■ Supplied material

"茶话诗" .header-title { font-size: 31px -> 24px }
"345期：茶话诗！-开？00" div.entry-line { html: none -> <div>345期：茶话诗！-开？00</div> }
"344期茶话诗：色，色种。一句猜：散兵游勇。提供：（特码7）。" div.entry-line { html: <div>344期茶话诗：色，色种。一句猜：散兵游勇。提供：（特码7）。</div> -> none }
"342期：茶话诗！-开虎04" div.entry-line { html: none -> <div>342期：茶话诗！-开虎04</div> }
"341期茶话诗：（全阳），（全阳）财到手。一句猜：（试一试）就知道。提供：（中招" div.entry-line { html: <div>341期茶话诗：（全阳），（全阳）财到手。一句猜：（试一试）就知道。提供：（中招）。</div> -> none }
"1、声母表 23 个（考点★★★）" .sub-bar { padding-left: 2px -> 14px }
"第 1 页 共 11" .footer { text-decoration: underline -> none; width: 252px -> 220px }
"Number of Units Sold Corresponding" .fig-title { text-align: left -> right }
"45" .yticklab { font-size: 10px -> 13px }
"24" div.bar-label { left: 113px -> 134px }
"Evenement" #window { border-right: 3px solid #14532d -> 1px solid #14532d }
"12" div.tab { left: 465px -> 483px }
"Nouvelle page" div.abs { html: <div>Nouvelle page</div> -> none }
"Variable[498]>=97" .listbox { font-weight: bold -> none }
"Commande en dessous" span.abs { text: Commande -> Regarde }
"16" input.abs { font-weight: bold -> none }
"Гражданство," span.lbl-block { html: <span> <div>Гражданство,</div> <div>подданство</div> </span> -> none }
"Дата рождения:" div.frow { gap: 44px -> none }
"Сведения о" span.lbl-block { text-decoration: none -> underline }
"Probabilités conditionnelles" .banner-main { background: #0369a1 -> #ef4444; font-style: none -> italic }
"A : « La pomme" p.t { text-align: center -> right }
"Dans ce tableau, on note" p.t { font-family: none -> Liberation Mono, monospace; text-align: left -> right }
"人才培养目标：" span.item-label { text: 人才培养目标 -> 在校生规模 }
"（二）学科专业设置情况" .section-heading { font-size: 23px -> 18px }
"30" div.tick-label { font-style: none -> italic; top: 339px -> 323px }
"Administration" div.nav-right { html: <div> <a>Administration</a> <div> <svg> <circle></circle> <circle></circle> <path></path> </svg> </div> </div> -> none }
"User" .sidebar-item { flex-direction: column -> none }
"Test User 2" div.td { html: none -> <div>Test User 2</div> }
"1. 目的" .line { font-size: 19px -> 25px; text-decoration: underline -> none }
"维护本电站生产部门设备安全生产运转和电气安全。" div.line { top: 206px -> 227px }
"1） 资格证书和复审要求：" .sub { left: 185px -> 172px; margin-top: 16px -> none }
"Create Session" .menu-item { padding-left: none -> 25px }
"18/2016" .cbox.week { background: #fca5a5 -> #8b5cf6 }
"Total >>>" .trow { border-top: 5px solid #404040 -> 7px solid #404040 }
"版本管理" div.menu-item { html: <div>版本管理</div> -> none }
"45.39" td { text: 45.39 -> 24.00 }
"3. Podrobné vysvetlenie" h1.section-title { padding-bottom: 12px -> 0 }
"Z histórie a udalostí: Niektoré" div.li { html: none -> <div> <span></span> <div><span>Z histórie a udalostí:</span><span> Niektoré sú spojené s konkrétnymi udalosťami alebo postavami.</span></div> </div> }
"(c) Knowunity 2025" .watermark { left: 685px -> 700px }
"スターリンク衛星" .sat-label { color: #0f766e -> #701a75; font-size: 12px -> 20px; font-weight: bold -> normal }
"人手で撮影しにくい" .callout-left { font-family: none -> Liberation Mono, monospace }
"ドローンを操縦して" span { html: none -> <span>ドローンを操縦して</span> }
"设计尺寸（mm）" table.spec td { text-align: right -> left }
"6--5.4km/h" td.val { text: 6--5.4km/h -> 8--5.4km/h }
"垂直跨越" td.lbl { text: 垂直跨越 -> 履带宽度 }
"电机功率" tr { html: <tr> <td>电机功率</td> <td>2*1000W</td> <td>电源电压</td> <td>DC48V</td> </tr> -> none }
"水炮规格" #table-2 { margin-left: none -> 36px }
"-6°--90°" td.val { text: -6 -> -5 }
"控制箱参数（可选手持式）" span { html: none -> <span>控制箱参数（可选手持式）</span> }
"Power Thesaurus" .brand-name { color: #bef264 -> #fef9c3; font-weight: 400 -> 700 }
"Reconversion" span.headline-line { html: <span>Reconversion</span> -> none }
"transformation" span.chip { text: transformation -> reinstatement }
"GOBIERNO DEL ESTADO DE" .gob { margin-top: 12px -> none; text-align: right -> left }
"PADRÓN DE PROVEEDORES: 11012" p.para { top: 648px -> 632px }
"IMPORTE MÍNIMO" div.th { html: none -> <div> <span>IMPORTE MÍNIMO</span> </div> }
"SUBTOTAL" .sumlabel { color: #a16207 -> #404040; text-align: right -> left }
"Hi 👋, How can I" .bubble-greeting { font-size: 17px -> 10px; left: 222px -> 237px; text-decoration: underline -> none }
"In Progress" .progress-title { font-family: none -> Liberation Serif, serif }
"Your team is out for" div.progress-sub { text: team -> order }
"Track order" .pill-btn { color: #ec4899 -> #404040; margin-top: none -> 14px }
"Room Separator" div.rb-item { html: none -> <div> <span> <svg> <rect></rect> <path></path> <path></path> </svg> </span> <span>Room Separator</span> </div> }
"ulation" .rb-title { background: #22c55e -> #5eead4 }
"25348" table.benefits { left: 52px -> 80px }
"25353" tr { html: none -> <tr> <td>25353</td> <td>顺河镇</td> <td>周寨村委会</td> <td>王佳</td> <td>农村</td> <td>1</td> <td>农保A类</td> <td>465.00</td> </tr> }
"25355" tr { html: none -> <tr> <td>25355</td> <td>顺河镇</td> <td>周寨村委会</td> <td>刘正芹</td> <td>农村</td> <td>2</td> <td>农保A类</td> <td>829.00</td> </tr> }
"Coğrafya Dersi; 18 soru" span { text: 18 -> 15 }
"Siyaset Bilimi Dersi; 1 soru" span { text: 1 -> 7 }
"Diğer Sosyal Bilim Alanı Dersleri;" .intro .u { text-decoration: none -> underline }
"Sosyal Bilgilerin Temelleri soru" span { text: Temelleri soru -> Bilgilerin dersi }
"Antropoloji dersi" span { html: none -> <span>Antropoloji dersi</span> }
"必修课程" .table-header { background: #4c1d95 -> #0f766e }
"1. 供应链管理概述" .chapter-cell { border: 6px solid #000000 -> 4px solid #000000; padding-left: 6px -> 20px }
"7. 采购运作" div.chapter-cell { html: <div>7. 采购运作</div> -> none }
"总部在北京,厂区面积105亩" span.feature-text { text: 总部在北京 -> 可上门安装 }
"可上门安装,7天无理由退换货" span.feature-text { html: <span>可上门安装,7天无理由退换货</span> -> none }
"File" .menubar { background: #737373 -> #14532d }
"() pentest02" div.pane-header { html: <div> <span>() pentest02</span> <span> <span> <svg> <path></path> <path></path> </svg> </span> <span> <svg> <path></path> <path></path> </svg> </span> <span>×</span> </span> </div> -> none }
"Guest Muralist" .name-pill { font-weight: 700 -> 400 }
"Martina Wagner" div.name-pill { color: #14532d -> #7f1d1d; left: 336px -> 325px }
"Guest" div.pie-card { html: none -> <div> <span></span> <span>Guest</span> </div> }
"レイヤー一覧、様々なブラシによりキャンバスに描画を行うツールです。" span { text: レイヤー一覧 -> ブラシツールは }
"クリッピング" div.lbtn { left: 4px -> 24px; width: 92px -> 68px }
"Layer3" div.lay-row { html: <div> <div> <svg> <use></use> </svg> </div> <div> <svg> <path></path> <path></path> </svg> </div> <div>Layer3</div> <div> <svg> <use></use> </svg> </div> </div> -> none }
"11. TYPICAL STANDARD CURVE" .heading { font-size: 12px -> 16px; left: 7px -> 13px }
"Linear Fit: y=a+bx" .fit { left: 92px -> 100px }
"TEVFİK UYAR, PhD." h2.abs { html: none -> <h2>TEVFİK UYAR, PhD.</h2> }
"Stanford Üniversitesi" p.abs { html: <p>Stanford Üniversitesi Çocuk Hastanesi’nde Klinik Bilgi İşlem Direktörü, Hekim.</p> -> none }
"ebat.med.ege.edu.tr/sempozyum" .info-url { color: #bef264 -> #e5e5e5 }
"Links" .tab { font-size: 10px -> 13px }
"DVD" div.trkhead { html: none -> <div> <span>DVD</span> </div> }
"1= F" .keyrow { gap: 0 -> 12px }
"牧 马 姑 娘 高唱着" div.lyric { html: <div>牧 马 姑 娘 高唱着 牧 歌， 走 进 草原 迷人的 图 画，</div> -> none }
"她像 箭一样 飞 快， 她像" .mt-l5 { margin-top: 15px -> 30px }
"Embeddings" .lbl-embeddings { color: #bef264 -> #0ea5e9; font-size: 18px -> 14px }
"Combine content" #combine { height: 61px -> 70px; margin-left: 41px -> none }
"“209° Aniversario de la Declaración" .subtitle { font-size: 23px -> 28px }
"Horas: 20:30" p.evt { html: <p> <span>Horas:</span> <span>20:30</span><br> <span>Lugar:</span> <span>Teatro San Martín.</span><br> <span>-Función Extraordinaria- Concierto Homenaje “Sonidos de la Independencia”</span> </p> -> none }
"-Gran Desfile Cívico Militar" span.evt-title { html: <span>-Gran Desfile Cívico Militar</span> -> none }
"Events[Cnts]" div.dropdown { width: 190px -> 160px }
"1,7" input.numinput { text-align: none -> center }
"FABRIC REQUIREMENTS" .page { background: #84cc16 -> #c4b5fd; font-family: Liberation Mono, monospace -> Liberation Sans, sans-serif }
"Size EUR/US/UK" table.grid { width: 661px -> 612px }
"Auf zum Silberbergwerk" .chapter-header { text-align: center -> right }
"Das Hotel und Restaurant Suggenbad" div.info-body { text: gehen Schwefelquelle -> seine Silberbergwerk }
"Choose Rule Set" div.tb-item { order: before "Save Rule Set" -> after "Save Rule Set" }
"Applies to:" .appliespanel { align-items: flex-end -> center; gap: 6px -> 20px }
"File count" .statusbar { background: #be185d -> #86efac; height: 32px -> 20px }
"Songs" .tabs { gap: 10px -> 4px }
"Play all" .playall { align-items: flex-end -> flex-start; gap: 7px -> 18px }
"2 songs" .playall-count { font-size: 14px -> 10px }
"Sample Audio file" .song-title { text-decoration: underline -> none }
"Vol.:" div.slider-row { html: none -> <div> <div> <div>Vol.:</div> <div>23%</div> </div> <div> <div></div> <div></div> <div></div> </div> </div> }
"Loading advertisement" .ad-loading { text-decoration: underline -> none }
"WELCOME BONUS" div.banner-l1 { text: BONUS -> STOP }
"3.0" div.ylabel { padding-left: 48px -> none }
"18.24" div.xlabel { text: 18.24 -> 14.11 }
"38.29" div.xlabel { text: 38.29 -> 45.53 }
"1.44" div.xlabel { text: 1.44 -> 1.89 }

■ Aim of the exercise
From the material above, set down exactly the lines starting at the one with "background: #fca5a5 ->" and ending at the one with "color: #ec4899 ->", end lines included.

■ Answer to the exercise
"18/2016" .cbox.week { background: #fca5a5 -> #8b5cf6 }
"Total >>>" .trow { border-top: 5px solid #404040 -> 7px solid #404040 }
"版本管理" div.menu-item { html: <div>版本管理</div> -> none }
"45.39" td { text: 45.39 -> 24.00 }
"3. Podrobné vysvetlenie" h1.section-title { padding-bottom: 12px -> 0 }
"Z histórie a udalostí: Niektoré" div.li { html: none -> <div> <span></span> <div><span>Z histórie a udalostí:</span><span> Niektoré sú spojené s konkrétnymi udalosťami alebo postavami.</span></div> </div> }
"(c) Knowunity 2025" .watermark { left: 685px -> 700px }
"スターリンク衛星" .sat-label { color: #0f766e -> #701a75; font-size: 12px -> 20px; font-weight: bold -> normal }
"人手で撮影しにくい" .callout-left { font-family: none -> Liberation Mono, monospace }
"ドローンを操縦して" span { html: none -> <span>ドローンを操縦して</span> }
"设计尺寸（mm）" table.spec td { text-align: right -> left }
"6--5.4km/h" td.val { text: 6--5.4km/h -> 8--5.4km/h }
"垂直跨越" td.lbl { text: 垂直跨越 -> 履带宽度 }
"电机功率" tr { html: <tr> <td>电机功率</td> <td>2*1000W</td> <td>电源电压</td> <td>DC48V</td> </tr> -> none }
"水炮规格" #table-2 { margin-left: none -> 36px }
"-6°--90°" td.val { text: -6 -> -5 }
"控制箱参数（可选手持式）" span { html: none -> <span>控制箱参数（可选手持式）</span> }
"Power Thesaurus" .brand-name { color: #bef264 -> #fef9c3; font-weight: 400 -> 700 }
"Reconversion" span.headline-line { html: <span>Reconversion</span> -> none }
"transformation" span.chip { text: transformation -> reinstatement }
"GOBIERNO DEL ESTADO DE" .gob { margin-top: 12px -> none; text-align: right -> left }
"PADRÓN DE PROVEEDORES: 11012" p.para { top: 648px -> 632px }
"IMPORTE MÍNIMO" div.th { html: none -> <div> <span>IMPORTE MÍNIMO</span> </div> }
"SUBTOTAL" .sumlabel { color: #a16207 -> #404040; text-align: right -> left }
"Hi 👋, How can I" .bubble-greeting { font-size: 17px -> 10px; left: 222px -> 237px; text-decoration: underline -> none }
"In Progress" .progress-title { font-family: none -> Liberation Serif, serif }
"Your team is out for" div.progress-sub { text: team -> order }
"Track order" .pill-btn { color: #ec4899 -> #404040; margin-top: none -> 14px }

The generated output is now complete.